Available OpenAI Models¶
Model | Best For | Context Length | Performance |
---|---|---|---|
gpt-4o | Complex reasoning, latest features | 128K | High quality, slower |
gpt-4o-mini | Balanced performance and cost | 128K | Good quality, faster |
# Model selection examples
creative_config = LlmConfig.openai(
api_key=os.getenv("OPENAI_API_KEY"),
model="gpt-4o" # For creative and complex tasks
)
production_config = LlmConfig.openai(
api_key=os.getenv("OPENAI_API_KEY"),
model="gpt-4o-mini" # Balanced for production
)
Azure OpenAI Configuration¶
Azure OpenAI provides enterprise-grade access to OpenAI models through Microsoft Azure, offering enhanced security, compliance, and regional availability.
import os
from graphbit import LlmConfig
# Basic Azure OpenAI configuration
config = LlmConfig.azure_openai(
api_key=os.getenv("AZURE_OPENAI_API_KEY"),
deployment_name="gpt-4o-mini", # Your Azure deployment name
endpoint="https://your-resource.openai.azure.com" # Your Azure OpenAI endpoint
)
print(f"Provider: {config.provider()}") # "azure_openai"

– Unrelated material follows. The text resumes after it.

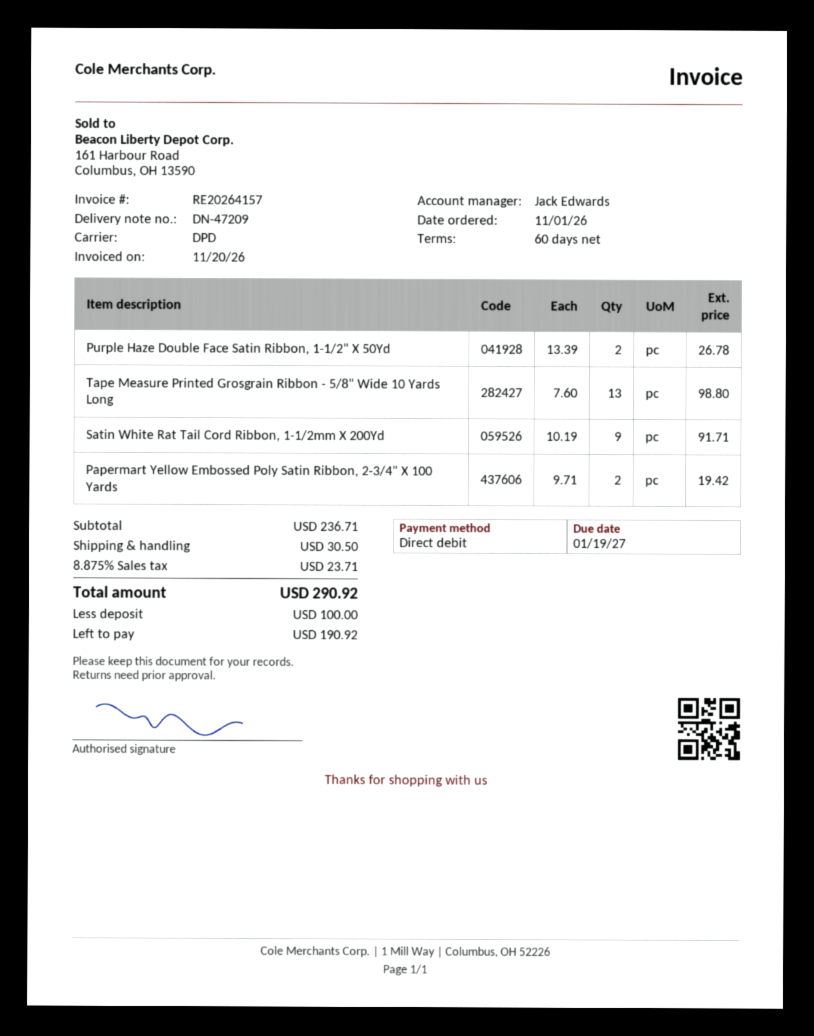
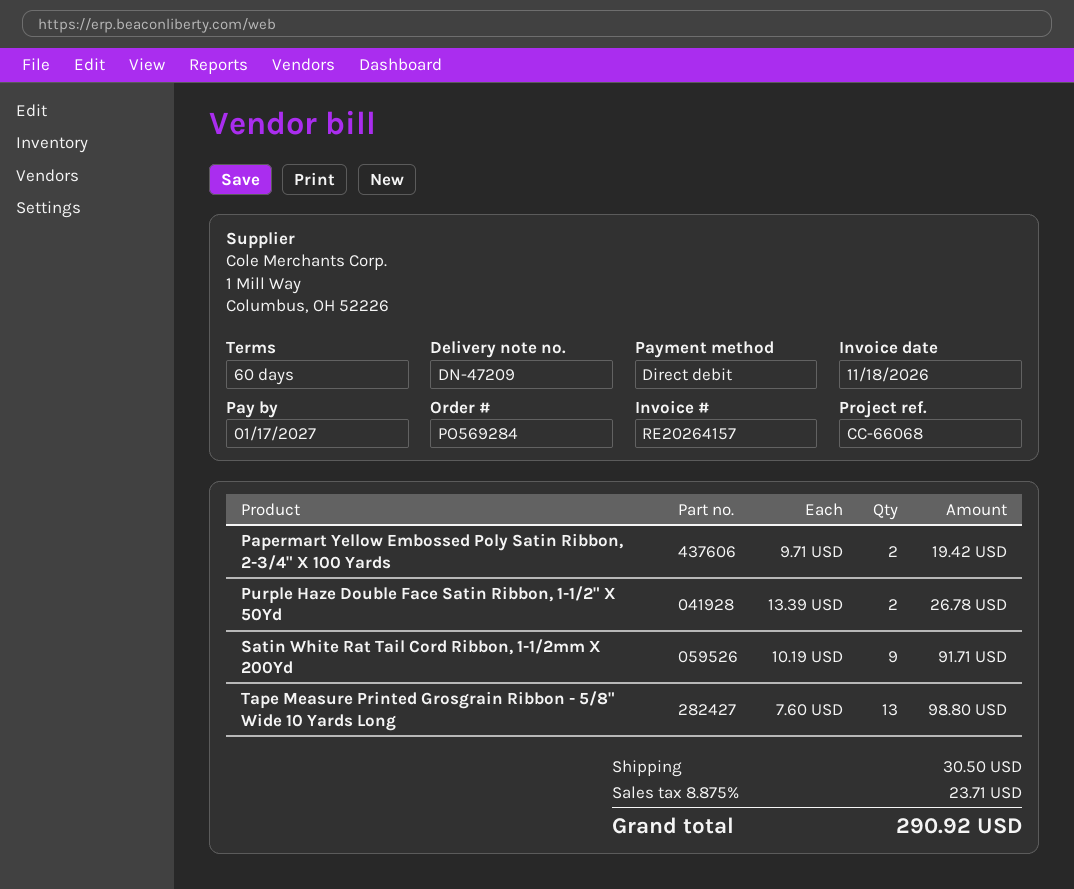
invoice date: 2026-11-20 -> 2026-11-18
due date: 2027-01-19 -> 2027-01-17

print(f"Model: {config.model()}") # "gpt-4o-mini"
Azure OpenAI with Custom API Version¶
# Configuration with specific API version
config = LlmConfig.azure_openai(
api_key=os.getenv("AZURE_OPENAI_API_KEY"),
deployment_name="gpt-4o",
endpoint="https://your-resource.openai.azure.com",
api_version="2024-10-21" # Optional - defaults to "2024-10-21"
)
Azure OpenAI Setup Requirements¶
To use Azure OpenAI, you need:
- Azure OpenAI Resource: Create an Azure OpenAI resource in the Azure portal
- Model Deployment: Deploy a model (e.g., GPT-4o, GPT-4o-mini) in your resource
- API Key: Get your API key from the Azure portal
- Endpoint URL: Your resource endpoint (format:
https://{resource-name}.openai.azure.com
)
Environment Variables¶
Set these environment variables for Azure OpenAI:
export AZURE_OPENAI_API_KEY="your-azure-openai-api-key"
export AZURE_OPENAI_ENDPOINT="https://your-resource.openai.azure.com"
export AZURE_OPENAI_DEPLOYMENT="your-deployment-name"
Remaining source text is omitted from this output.